The gut–skin connection 

Luckily, our bodies often provide their own clues. Often referred to as “the mirror to the gut”, the skin can act as a useful indicator of hydration status. Increased sensitivity to sun exposure, dullness, more noticeable creases around the eyes, or skin that suddenly feels tighter and less resilient can all be signs that fluid levels are out of balance.⁴ While ageing, UV exposure and natural collagen decline all play a role, underhydration can exaggerate these effects by impairing skin barrier function and elasticity.⁵ 

 

The gut–skin axis describes the ongoing communication between the digestive system, immune system, microbiome and skin. When gut barrier function becomes compromised, inflammatory compounds can circulate more freely throughout the body, influencing skin barrier function, recovery and sebum production.⁶ 

 

For men, this connection may be particularly relevant. Male skin is typically thicker, contains greater collagen density, and produces more sebum than female skin due to the influence of androgens such as testosterone. While these characteristics can help maintain skin structure, higher sebum production may also increase susceptibility to inflammatory skin concerns when factors such as stress, poor sleep, dietary changes and impaired gut health disrupt normal skin function.⁷ 

 

Periods of poor sleep, stress, disrupted eating habits, travel and increased alcohol intake often coincide with breakouts, irritation, or skin that simply looks more tired and less resilient. Add underhydration into the mix and the effects can become more visible, particularly during summer when UV exposure, sweat loss and physical activity are all elevated.⁴˒⁵ 

 

Your skin isn't necessarily the problem—it's often the messenger, telling you what changes are occurring much deeper within the gut.

 

 

The gut’s role in hydration 

Emerging research suggests that hydration status may directly influence the gut microbiome—the trillions of microorganisms living within the digestive tract that help regulate digestion, immunity, metabolism, and inflammation.⁸ 

 

One study examined hydration biomarkers alongside gut microbiome composition in healthy adults aged 25–45. Researchers found that individuals with lower hydration status showed distinct differences in several bacterial groups associated with the intestinal mucus layer—the protective barrier separating gut microbes from the gut wall.⁸ 

 

The same study also identified associations between higher levels of copeptin—a marker of physiological water-conservation stress—and elevated concentrations of lipopolysaccharide-binding protein (LBP), a biomarker linked to gut barrier disruption and low-grade systemic inflammation. Essentially, this means that when the body is consistently trying to conserve water, the gut environment may begin to shift in ways that affect gut barrier integrity. 

 

As a cross-sectional study, it can only demonstrate associations rather than prove direct cause and effect.
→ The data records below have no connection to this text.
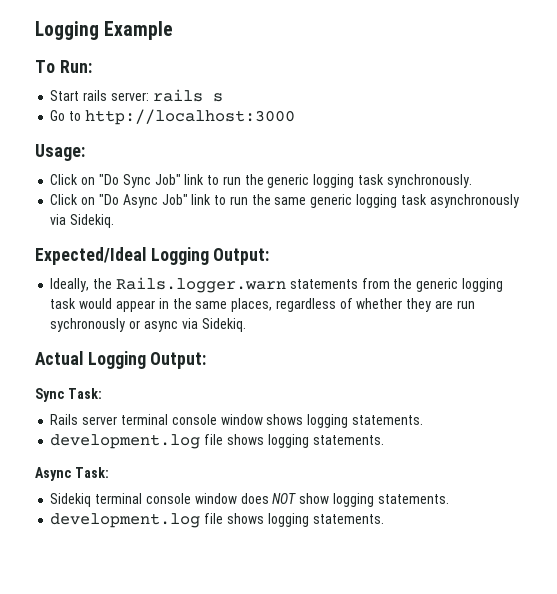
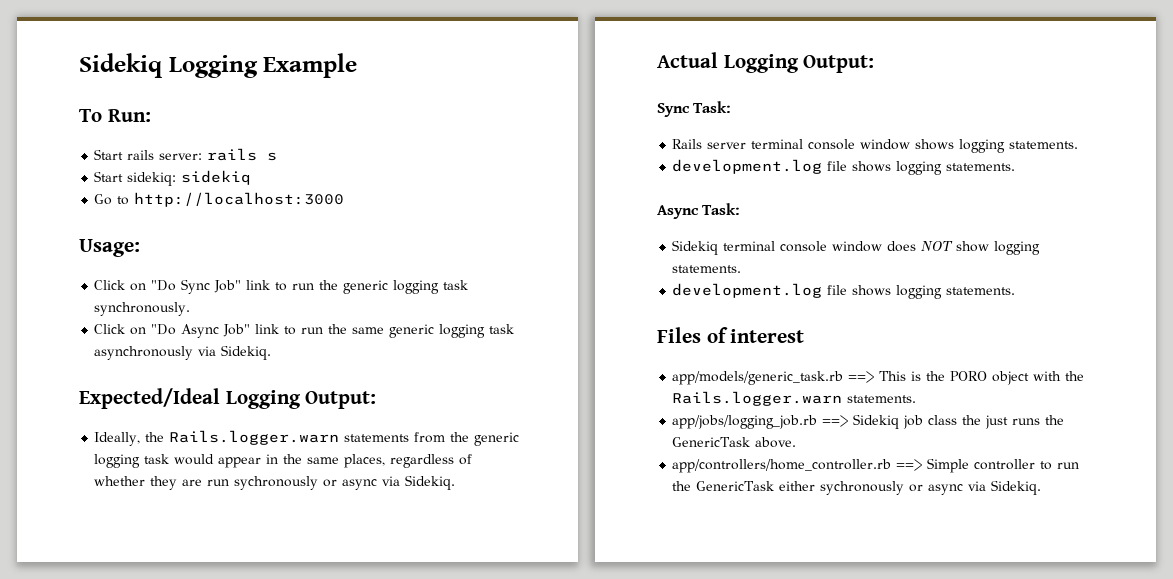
(35, 30) none -> [79,53,162,78] Sidekiq
(223, 97) none -> [94,170,252,186] // Start sidekiq: sidekiq
(384, 519) none -> [657,327,805,343] [672,371,1085,385] [672,391,917,406] [672,414,1065,429] [672,437,797,448] [672,458,1080,473] [672,480,1042,495] // Files of interest // app/models/generic_task.rb ==> This is the PORO object with the Rails.logger.warn statements. // app/jobs/logging_job.rb ==> Sidekiq job class the just runs the GenericTask above. // app/controllers/home_controller.rb ==> Simple controller to run the GenericTask either sychronously or async via Sidekiq.

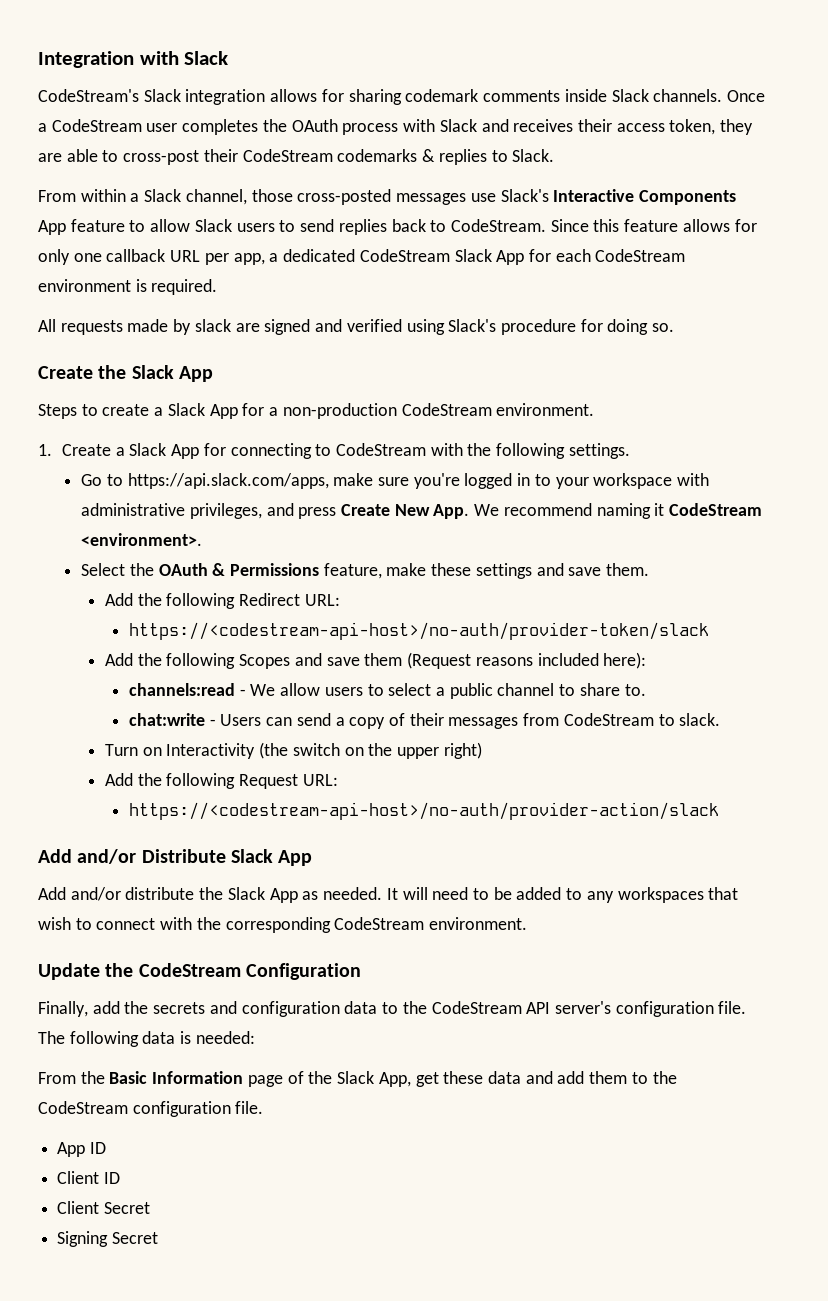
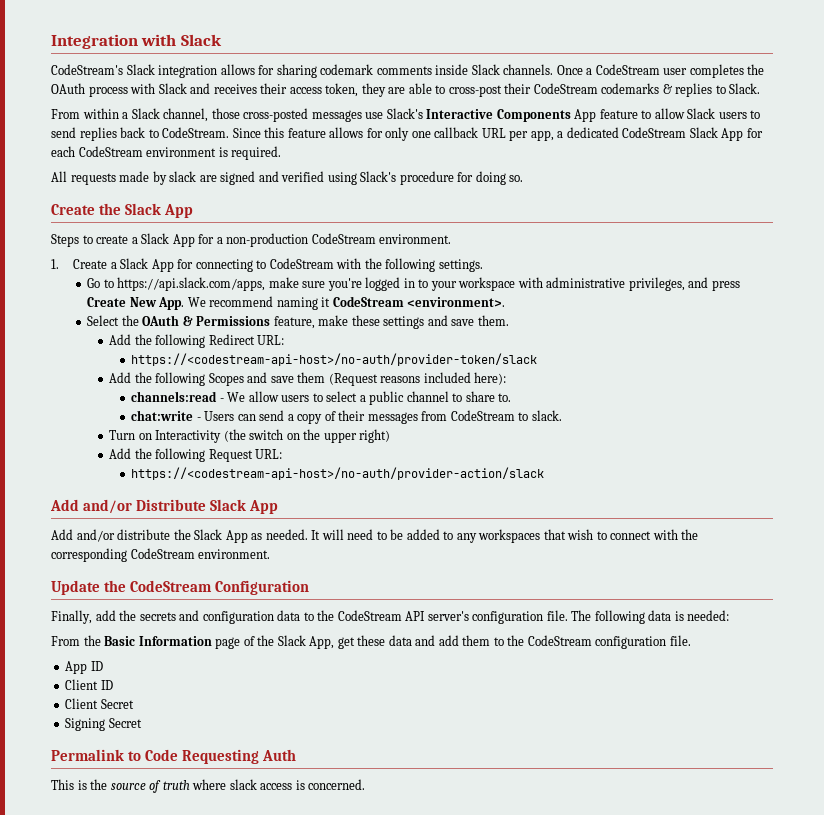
(158, 1238) none -> [51,749,297,764] [51,779,366,793] // Permalink to Code Requesting Auth // This is the source of truth where slack access is concerned.

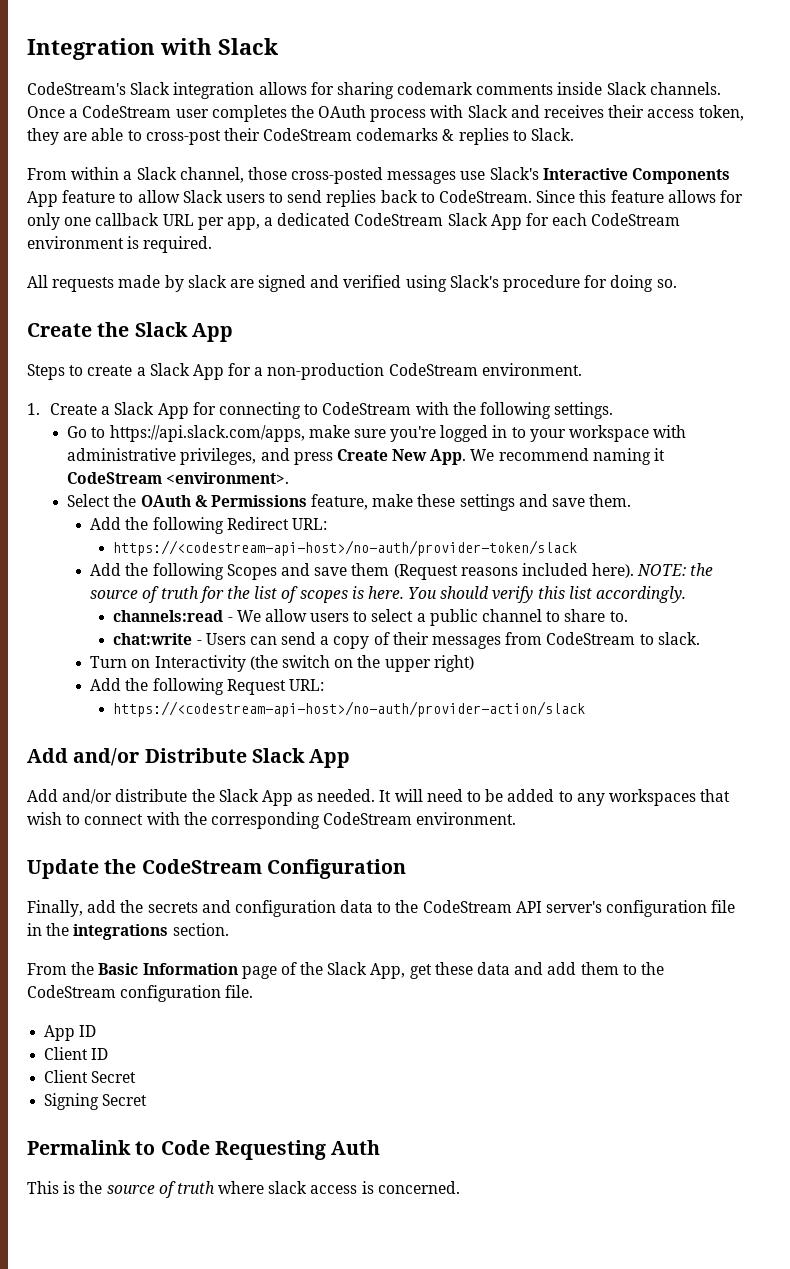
[474,372,507,385] here): -> [592,563,714,578] [90,586,687,603] here). NOTE: the source of truth for the list of scopes is here. You should verify this list accordingly.
[546,610,730,624] file. The following data is needed: -> [711,900,736,913] [27,923,229,940] file in the integrations section.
However, the findings highlight a biologically plausible relationship between hydration status, gut health, and inflammation that warrants further investigation. 

 

 

The impact of stress

One of the most overlooked influences on gut health is stress. Travel, poor sleep, busy social schedules, heat, alcohol, demanding jobs, ultra-processed foods and intense exercise all place additional pressure on the nervous system, which in turn affects gut motility, digestion, and microbial balance through the gut–brain axis.⁹ It's why digestive symptoms often appear during holidays, business trips, festivals, or particularly busy periods of life. 

 

Alongside hydration and nutrition, supporting the nervous system can help maintain digestive resilience. Ingredients such as chamomile and lemon balm have traditionally been used to support digestive comfort during periods of stress, while ashwagandha has been studied for its potential to enhance resilience to physical and psychological stressors.¹⁰˒¹¹ 

 

 

Signs you need to drink more water 

While the old "eight glasses a day" recommendation offers a useful starting point, hydration requirements vary significantly according to body size, activity levels, climate, alcohol intake, and overall health status.¹² 

Practical signs that you may need more fluids include: 

  • Dry lips or skin 
  • Headaches 
  • Fatigue 
  • Constipation 
  • Darker or strong-smelling urine 
  • Reduced exercise performance 
  • Difficulty concentrating 
  • Skin that appears dull or less elastic 

 

 

Getting the foundations right for good hydration 

Good hydration isn't simply about drinking more water. The gut plays an important role in how efficiently the body absorbs and utilises fluids, making the microbiome an often-overlooked part of hydration. Think of it like watering a lawn: the water matters, but so do the soil conditions that allow everything to thrive. 

 

This is where nutrition becomes particularly relevant. Polyphenols—plant compounds found in berries, cacao, coffee, green tea, herbs, spices, pomegranate, grapes and extra virgin olive oil—have been shown to interact closely with the microbiome. Research suggests they can help support beneficial bacteria, short-chain fatty acid production and gut barrier integrity.¹³ In summer, when many of us naturally gravitate towards lighter, more plant-rich meals, there is a perfect opportunity to support the microbiome through simple dietary habits such as adding fresh herbs generously, choosing berries as snacks, drizzling olive oil over salads or swapping an iced coffee for green tea. 

 

Alongside supporting gut health, maintaining fluid balance remains essential. Rather than waiting until you're thirsty, try to drink water consistently throughout the day, particularly after exercise, travel, alcohol consumption or long periods in the heat. Electrolyte-rich foods such as bananas, avocados, leafy greens and coconut water can also help replenish minerals lost through sweat. 

 

For those looking for additional support, formulations such as Bio.Me Essential can complement a food-first approach. Essential combines a diverse blend of polyphenol-rich plant compounds—including citrus bioflavonoids, cocoa, pomegranate, green tea and grapeseed extracts—with botanicals such as chamomile, lemon balm and ashwagandha, selected to support the microbiome, gut barrier function and digestive resilience during periods of stress, travel and lifestyle disruption.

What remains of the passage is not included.